The only person to conduct a systematic survey was Béla Gerster, the architect from Hungary who was largely responsible for planning and executing the modern Corinth Canal. Gerster carefully investigated the ancient remains as part of his planning for constructing the modern canal and documented trenches on both sides of the Isthmus and pits across the ridge. He published his findings initially in a BCH article, which he later revised and expanded in his 1896 book on the modern Corinth canal.
Gerster’s plan of the ancient canal cuts (1884).

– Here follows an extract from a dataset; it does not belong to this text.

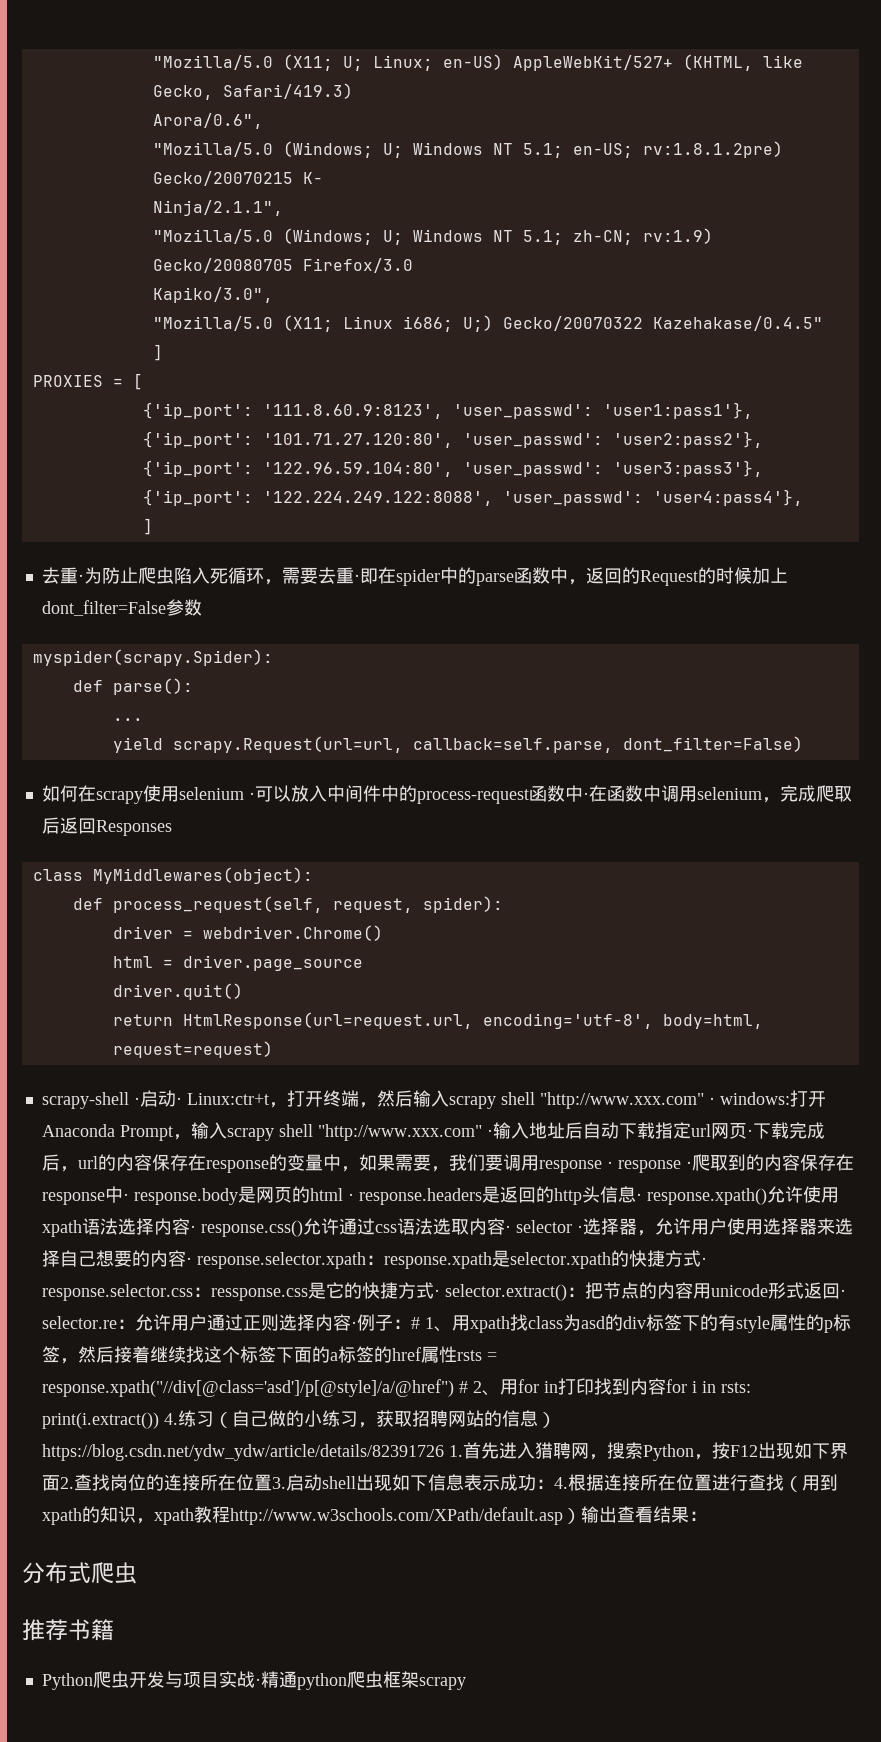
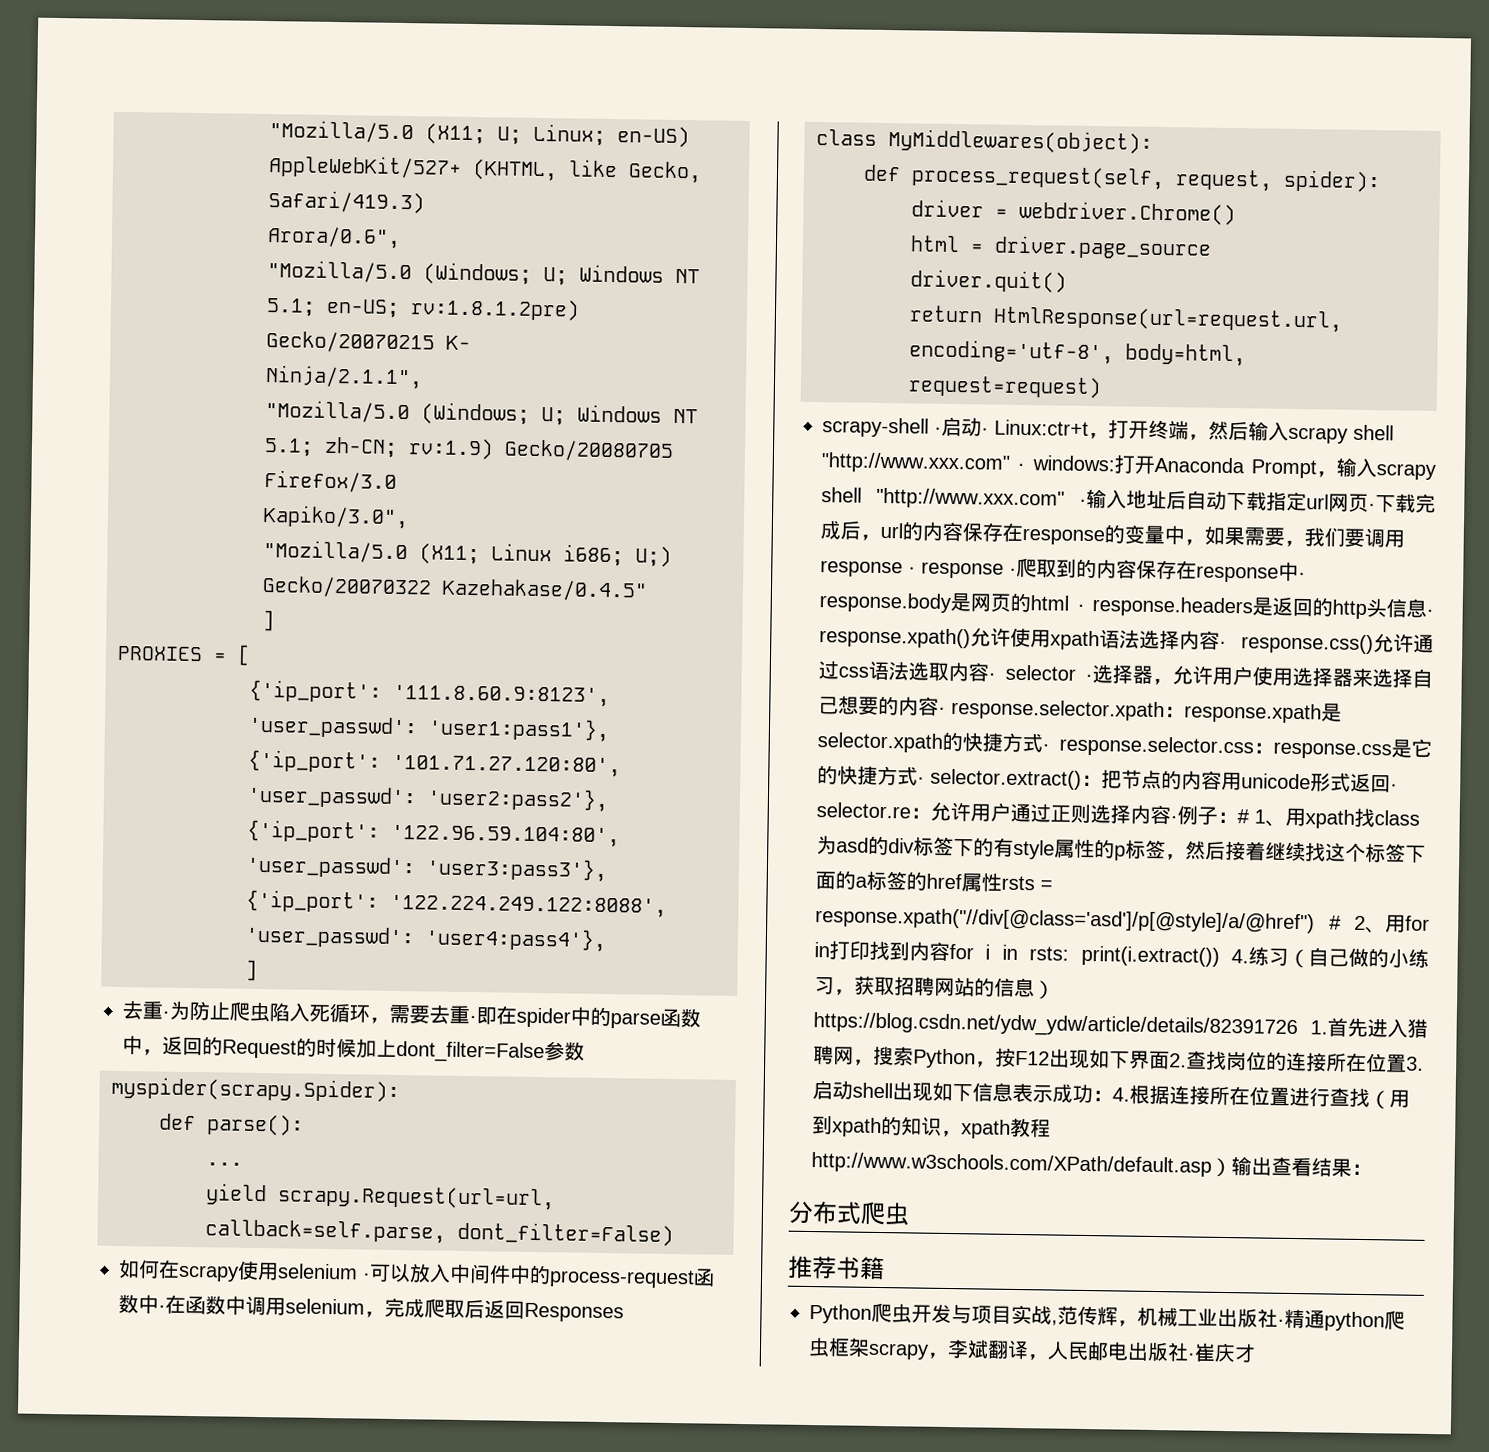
[210,1288,308,1301] ressponse.css -> [1273,741,1392,760] response.css
(255, 1679) none -> [1051,1305,1278,1328] ,范传辉，机械工业出版社
(466, 1683) none -> [927,1339,1256,1363] ，李斌翻译，人民邮电出版社·崔庆才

It is hard to appreciate today how much the 19th century canal project transformed the topography of the Isthmus. Through the use of dynamite and locomotives, the work crews extracted 11 million cubic meters of earth and stone over little more than a decade and spread it across the region. Much of the coastal zone on both gulfs today is elevated above sea level through dumping. There are even little neighborhoods close to Isthmia that are built on artificial ridges created from canal debris; in some cases, modern work crews simply used the ancient debris mounds for dumping their own materials. Transformations continued in the 20th century: the strategic importance of the Isthmus to the German occupation of Greece, especially, generated bunkers, camps, and more movements of earth. All of this explains why very little remains today from the ancient canal. A couple of students and I walked across the Isthmus in 2014 to see if we could locate any of the features in Gerster’s 1884 map and were reminded just how extensively humans had remade the territory in the last 130 years.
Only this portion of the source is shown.